Content revision data
-- Opening Marker --

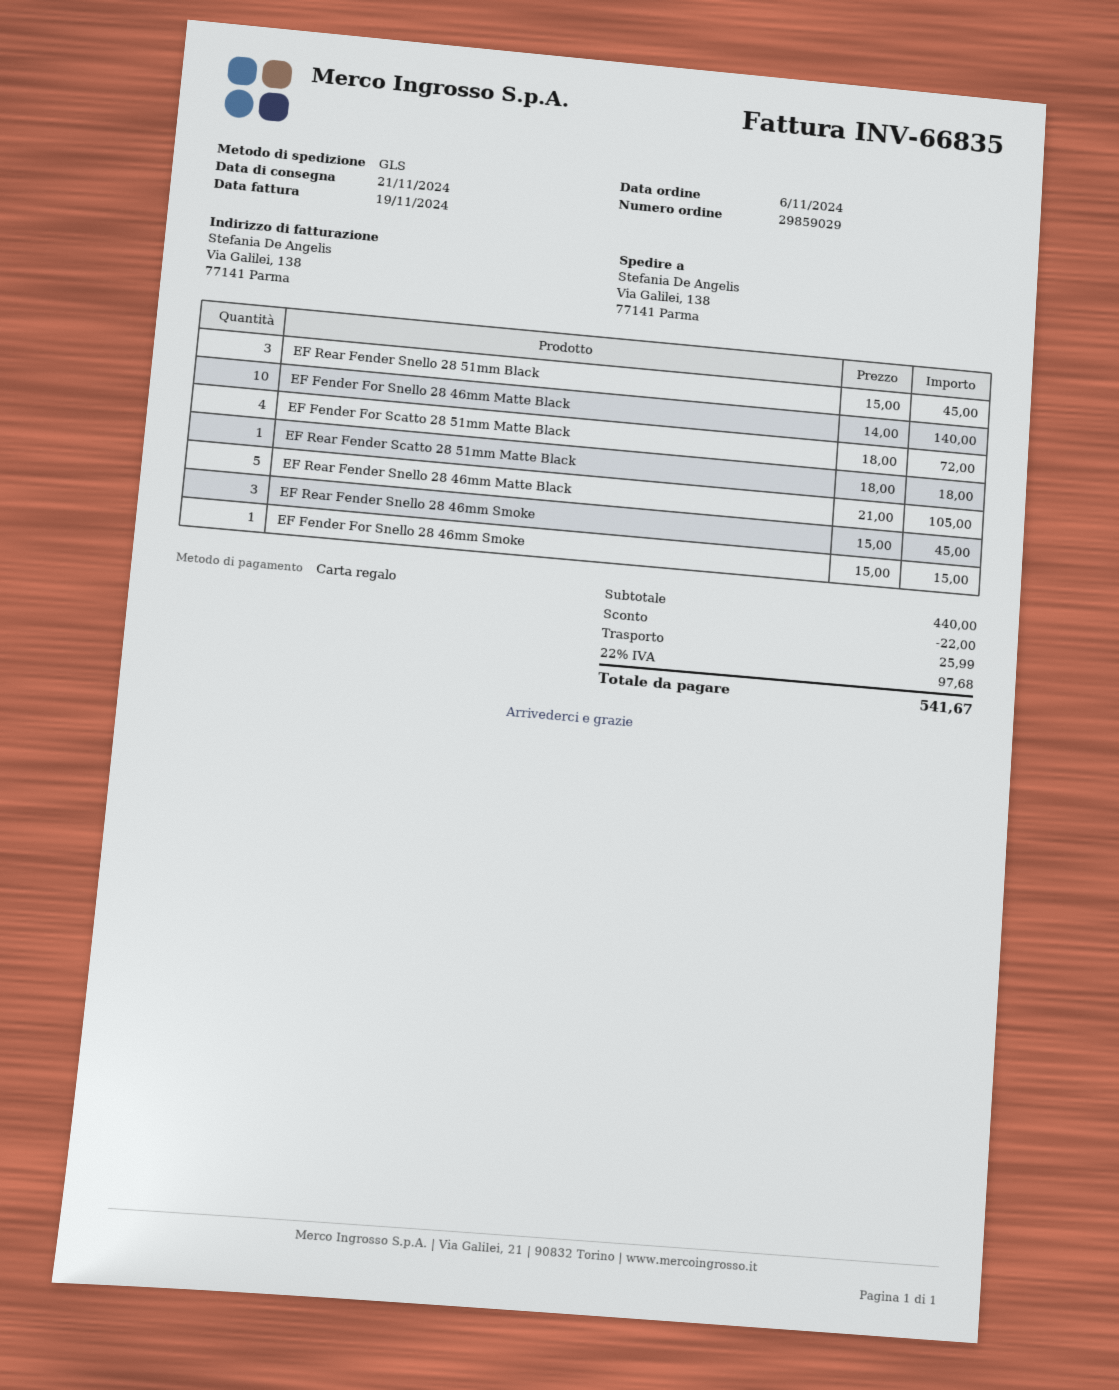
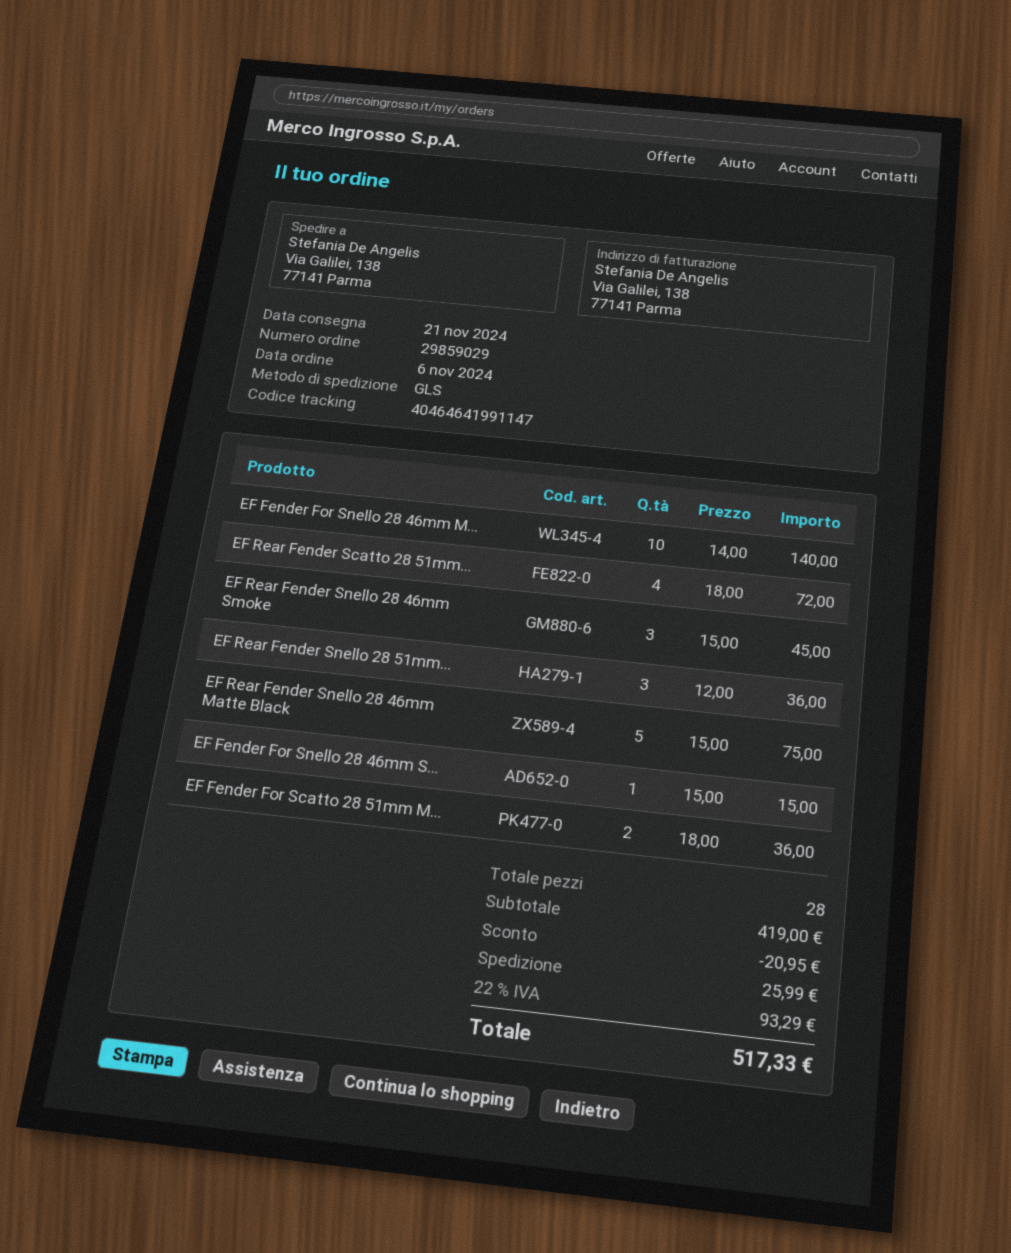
EF Rear Fender Snello 28 51mm Black: 3 x 15.00 = 45.00 -> 3 x 12.00 = 36.00
EF Fender For Scatto 28 51mm Matte Black: 4 x 18.00 = 72.00 -> 2 x 18.00 = 36.00
EF Rear Fender Scatto 28 51mm Matte Black: 1 x 18.00 = 18.00 -> 4 x 18.00 = 72.00
EF Rear Fender Snello 28 46mm Matte Black: 5 x 21.00 = 105.00 -> 5 x 15.00 = 75.00
subtotal: 440.00 -> 419.00
discount: 22.00 -> 20.95
tax: 22% = 97.68 -> 22% = 93.29
total: 541.67 -> 517.33

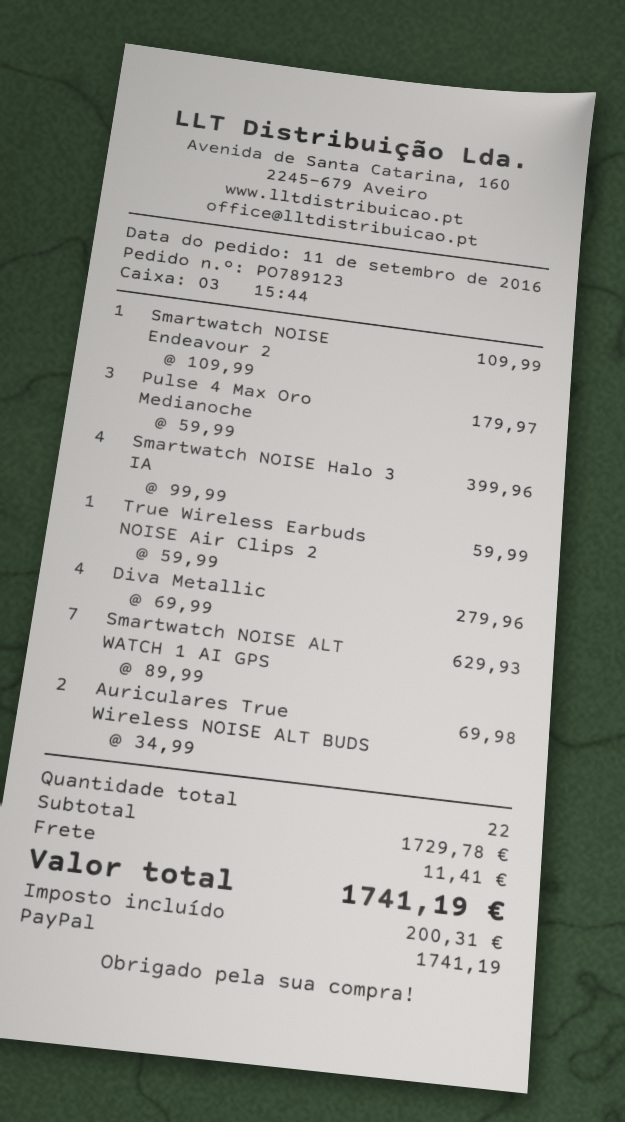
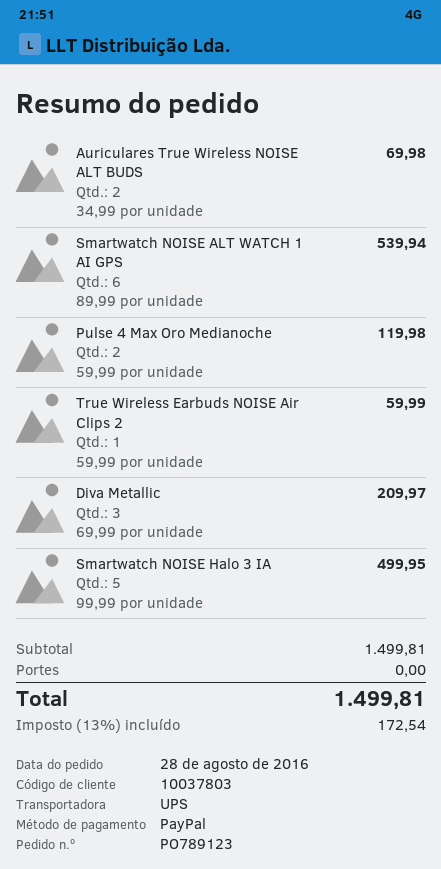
order date: 2016-09-11 -> 2016-08-28
Smartwatch NOISE Endeavour 2: 1 x 109.99 = 109.99 -> none
Pulse 4 Max Oro Medianoche: 3 x 59.99 = 179.97 -> 2 x 59.99 = 119.98
Smartwatch NOISE Halo 3 IA: 4 x 99.99 = 399.96 -> 5 x 99.99 = 499.95
Diva Metallic: 4 x 69.99 = 279.96 -> 3 x 69.99 = 209.97
Smartwatch NOISE ALT WATCH 1 AI GPS: 7 x 89.99 = 629.93 -> 6 x 89.99 = 539.94
subtotal: 1729.78 -> 1499.81
shipping: 11.41 -> 0.00
tax: 200.31 -> 172.54
total: 1741.19 -> 1499.81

-- Closing Marker --

WHAT THIS TASK INVOLVES:
Scan the entries above. Copy each line that has the string "subtotal".

RESULT:
subtotal: 440.00 -> 419.00
subtotal: 1729.78 -> 1499.81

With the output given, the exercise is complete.